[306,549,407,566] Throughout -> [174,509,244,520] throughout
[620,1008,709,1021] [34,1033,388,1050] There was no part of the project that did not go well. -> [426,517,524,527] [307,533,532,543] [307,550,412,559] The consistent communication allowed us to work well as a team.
━━━
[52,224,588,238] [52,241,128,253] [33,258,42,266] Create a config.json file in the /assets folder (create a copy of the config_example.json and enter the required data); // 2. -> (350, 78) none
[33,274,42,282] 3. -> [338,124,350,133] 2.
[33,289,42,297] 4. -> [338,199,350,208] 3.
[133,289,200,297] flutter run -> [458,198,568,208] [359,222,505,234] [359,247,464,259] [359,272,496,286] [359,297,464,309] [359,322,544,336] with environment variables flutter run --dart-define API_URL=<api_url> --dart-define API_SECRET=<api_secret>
━━━
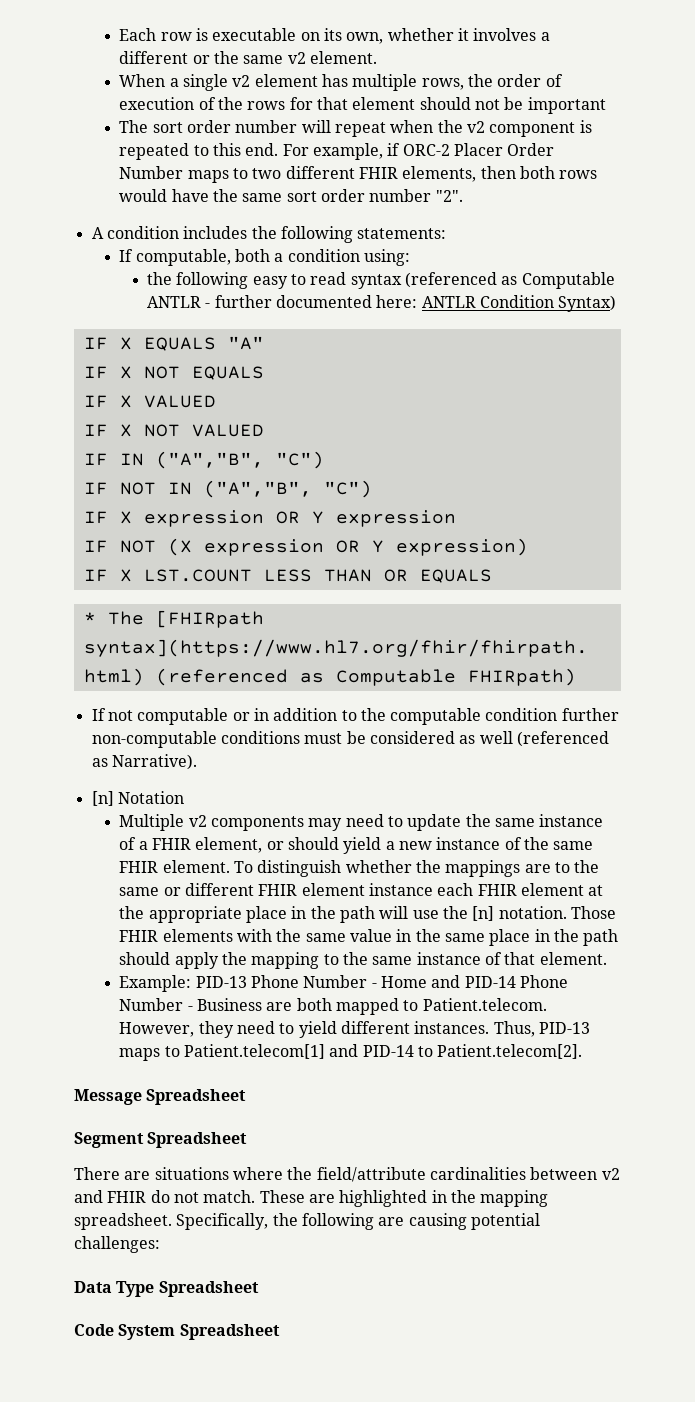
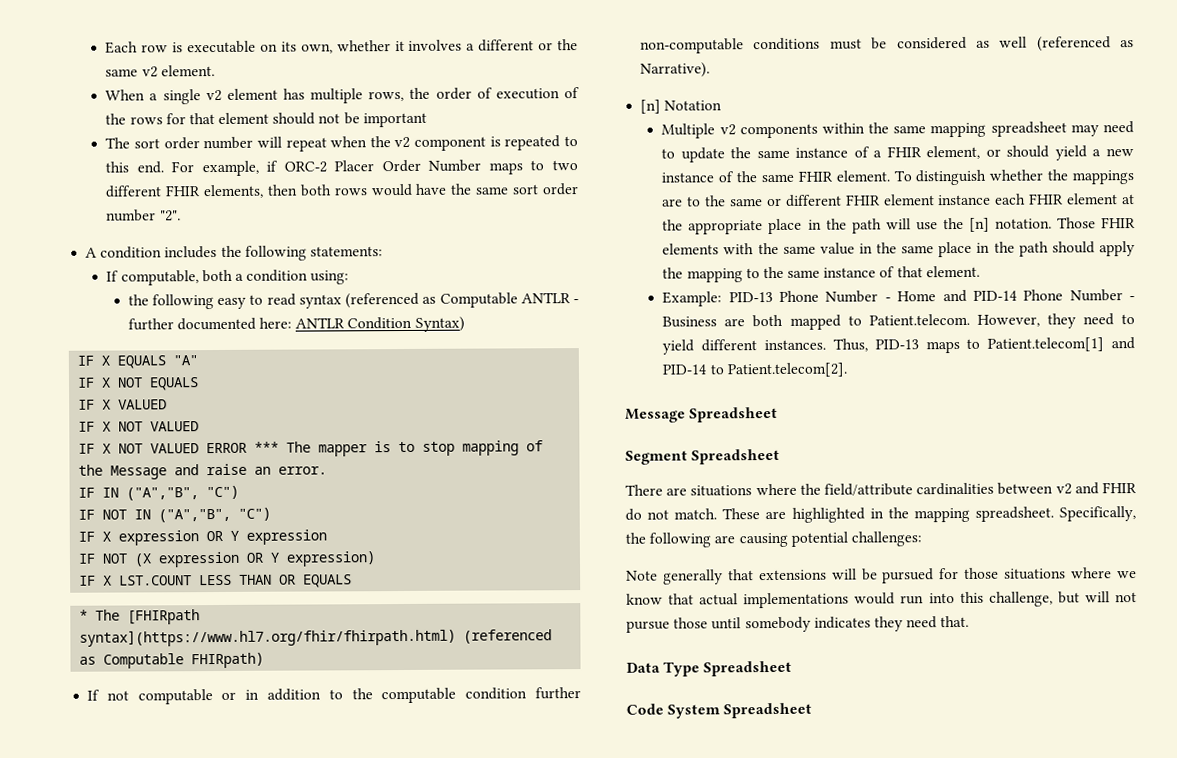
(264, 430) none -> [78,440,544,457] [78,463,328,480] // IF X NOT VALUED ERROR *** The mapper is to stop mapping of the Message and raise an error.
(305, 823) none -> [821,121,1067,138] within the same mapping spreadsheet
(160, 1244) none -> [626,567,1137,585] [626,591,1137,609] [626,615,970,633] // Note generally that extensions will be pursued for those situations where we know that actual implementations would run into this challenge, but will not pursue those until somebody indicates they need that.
━━━
» **Task statement**
Take the lines above from the one containing "[306,549,407,566] Throughout ->" down to the one containing "[620,1008,709,1021] [34,1033,388,1050] There", and transcribe them exactly, both ends included.

» **Reply**
[306,549,407,566] Throughout -> [174,509,244,520] throughout
[620,1008,709,1021] [34,1033,388,1050] There was no part of the project that did not go well. -> [426,517,524,527] [307,533,532,543] [307,550,412,559] The consistent communication allowed us to work well as a team.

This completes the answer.